SitePoint Sponsor

User Tag List

Results 1 to 14 of 14
  1. #1
    SitePoint Enthusiast
    Join Date
    Feb 2011
    Posts
    48
    Mentioned
    0 Post(s)
    Tagged
    1 Thread(s)

    noob question, possible to have variable number of fields in a record?

    Hi, I'm a mysql noob, but I'm in a position for a project where I'm hiring devs and making strategic decisions on storing data so I would love any help with this question.

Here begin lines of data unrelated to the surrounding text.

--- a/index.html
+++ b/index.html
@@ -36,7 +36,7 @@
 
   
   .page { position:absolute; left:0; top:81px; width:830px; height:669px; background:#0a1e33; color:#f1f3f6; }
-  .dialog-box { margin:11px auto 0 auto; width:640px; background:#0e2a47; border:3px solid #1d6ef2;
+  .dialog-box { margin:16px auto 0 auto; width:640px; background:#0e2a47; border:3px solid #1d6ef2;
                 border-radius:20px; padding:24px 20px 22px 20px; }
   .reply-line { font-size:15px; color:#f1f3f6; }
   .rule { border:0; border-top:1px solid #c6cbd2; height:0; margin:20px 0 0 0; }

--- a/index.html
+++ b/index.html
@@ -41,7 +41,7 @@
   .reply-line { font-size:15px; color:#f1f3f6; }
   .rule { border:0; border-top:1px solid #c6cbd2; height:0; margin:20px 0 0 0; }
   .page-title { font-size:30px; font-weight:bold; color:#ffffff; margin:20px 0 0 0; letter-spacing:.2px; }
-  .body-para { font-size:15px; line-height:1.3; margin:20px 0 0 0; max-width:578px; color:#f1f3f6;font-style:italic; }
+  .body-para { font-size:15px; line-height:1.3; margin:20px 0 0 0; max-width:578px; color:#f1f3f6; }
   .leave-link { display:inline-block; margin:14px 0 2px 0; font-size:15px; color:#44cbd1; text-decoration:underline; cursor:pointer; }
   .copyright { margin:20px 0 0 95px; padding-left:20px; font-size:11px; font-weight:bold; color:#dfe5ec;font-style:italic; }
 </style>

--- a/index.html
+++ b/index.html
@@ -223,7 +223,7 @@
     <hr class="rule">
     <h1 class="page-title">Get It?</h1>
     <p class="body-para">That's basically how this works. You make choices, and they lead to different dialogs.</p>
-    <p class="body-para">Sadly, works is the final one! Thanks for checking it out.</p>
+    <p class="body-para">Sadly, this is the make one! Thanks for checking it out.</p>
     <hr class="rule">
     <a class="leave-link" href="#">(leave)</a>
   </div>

    The data I need to store will have a varying number of key fields per record.
    Some example key / value pairs, I'm assigning 100 for each value as the problem lies with the keys

    IDdata 1 : dataA = 100 , dataB = 100 , dataC = 100
    IDdata 2 : dataA = 100 , dataB = 100 , dataC = 100 , dataC1 = 100 , dataC2 = 100 , dataD = 100
    IDdata 3 : dataA = 100 , dataA1 = 100 , dataA1a = 100 , dataA1b = 100 , dataA2 = 100 , dataB1 = 100
    IDdata 4 : dataA = 100 , dataB = 100 , dataC = 100 , dataD = 100 , dataD1 = 100 , dataD1a = 100

    as you can see just to store the above I would need a table really wide where the column headers cover every single possible variation of key.

    I'm guessing that mysql tables must specify the number of columns when they are created right?

    The solution I am considering is to have a table with just two columns
    IDdata and data string

    Then I could store the key value pairs concatenated in a string with fields separated by colons and semi colons or commas or something.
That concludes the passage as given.